Memasuki tahun ajaran baru, hampir di seluruh jenjang pendidikan mulai dari SD, SMP dan SMA mangadakan acara pengenalan dan pengorientasian mengenai keadaan sekolah dan lingkungan yang ada di dalamnya kepada para siswa barunya, biasanya disebut dengan Masa Orientasi Siswa (MOS). Sedangkan, di tingkat Perguruan Tinggi biasanya disebut dengan Orientasi dan Pengenalan Kampus (OSPEK), Orientasi Cinta Akademik dan Almamater (OSCAAR), dan masih banyak istilah lain yang sejenis dengannya.

Kegiatan ini, secara garis besar bertujuan untuk memberikan gambaran umum dari masing-masing institusi pendidikan tersebut kepada para siswa/mahasiswa baru. Mulai dari sejarah berdirinya, visi dan misinya, beraneka ragam kegiatan ekstrakulikuler dan organisasi yang ada di dalamnya, atau berbagai hal yang lainnya.

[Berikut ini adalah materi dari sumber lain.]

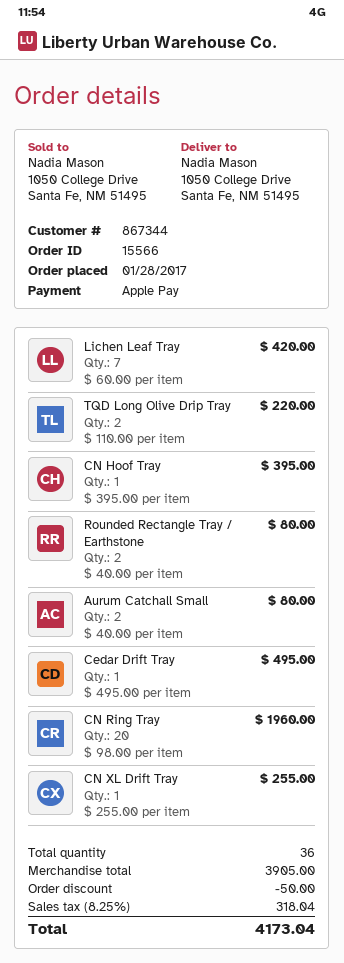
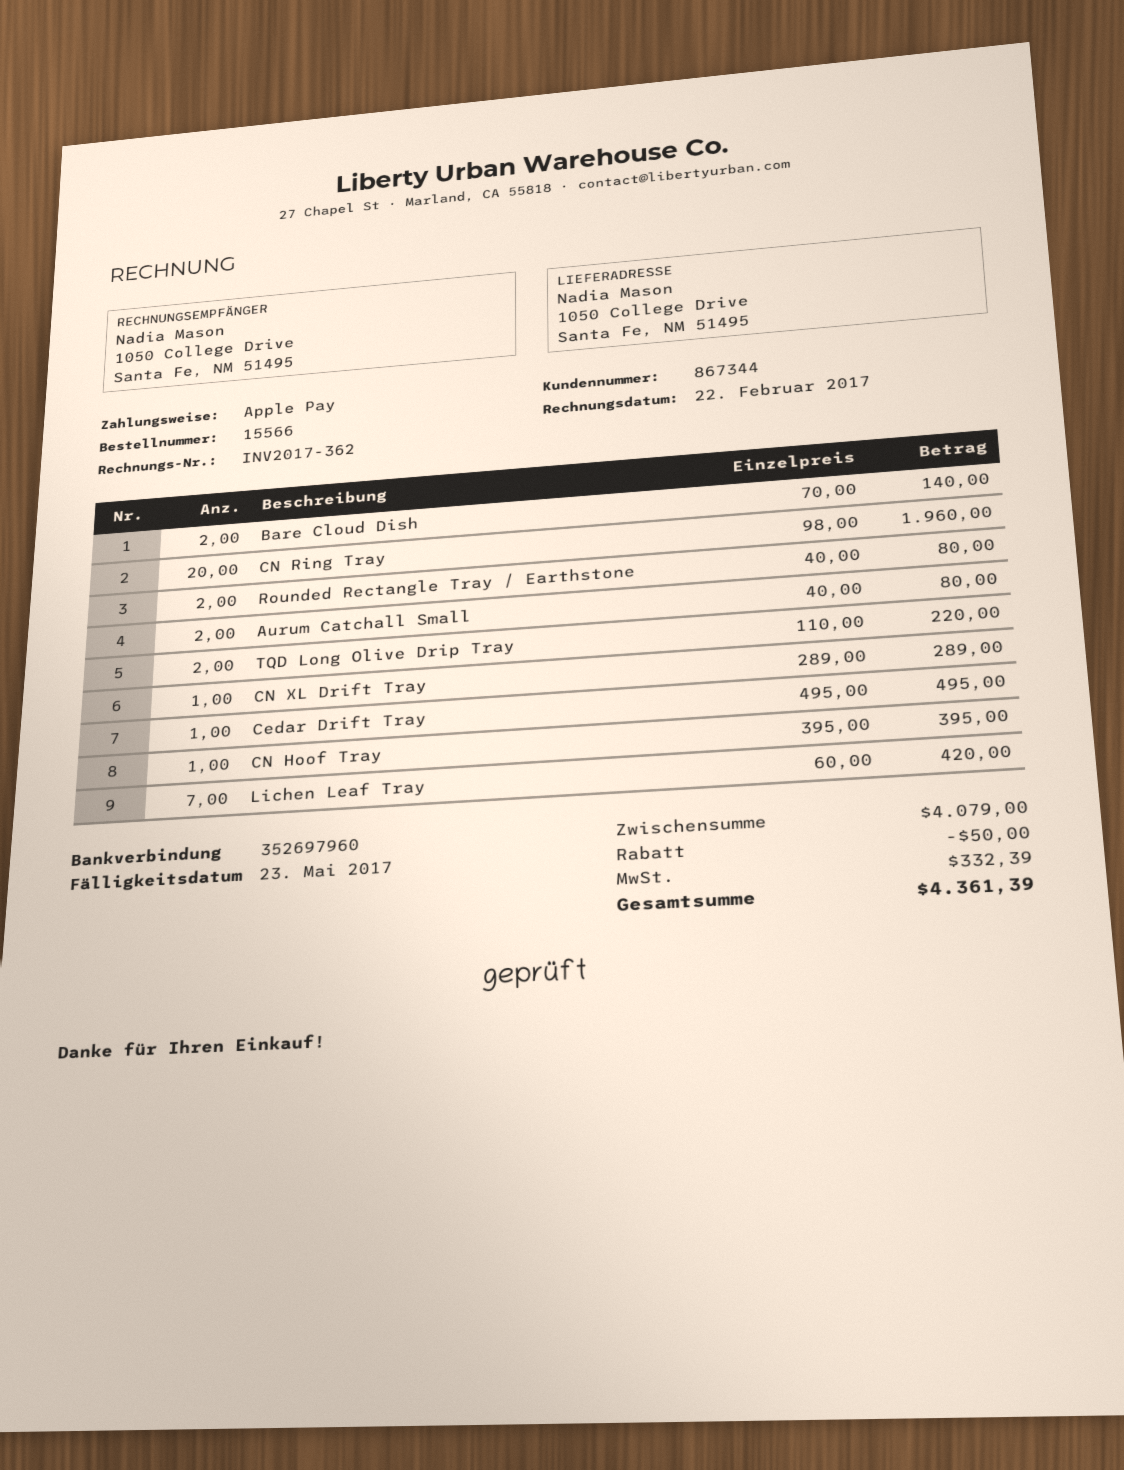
CN XL Drift Tray: 1 x 255.00 = 255.00 -> 1 x 289.00 = 289.00
Bare Cloud Dish: none -> 2 x 70.00 = 140.00
subtotal: 3905.00 -> 4079.00
tax: 318.04 -> 332.39
total: 4173.04 -> 4361.39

Dari sini, dapat kita pahami bahwasanya suatu institusi pendidikan yang mengadakan kegiatan MOS atau sejenisnya, bertujuan untuk memperkenalkan segala sesuatu yang ada di dalam suatu institusi pendidikan yang melakukan acara tersebut. Hal ini dilaksanakan tidak lain untuk memberikan arahan, imbauan, dan pembelajaran kepada siswa/mahasiswa baru agar di dalam menjalani proses pembelajaran di institusi pendidikan yang baru tersebut tidak kagok (kaget, bingung, ling-lung, dll).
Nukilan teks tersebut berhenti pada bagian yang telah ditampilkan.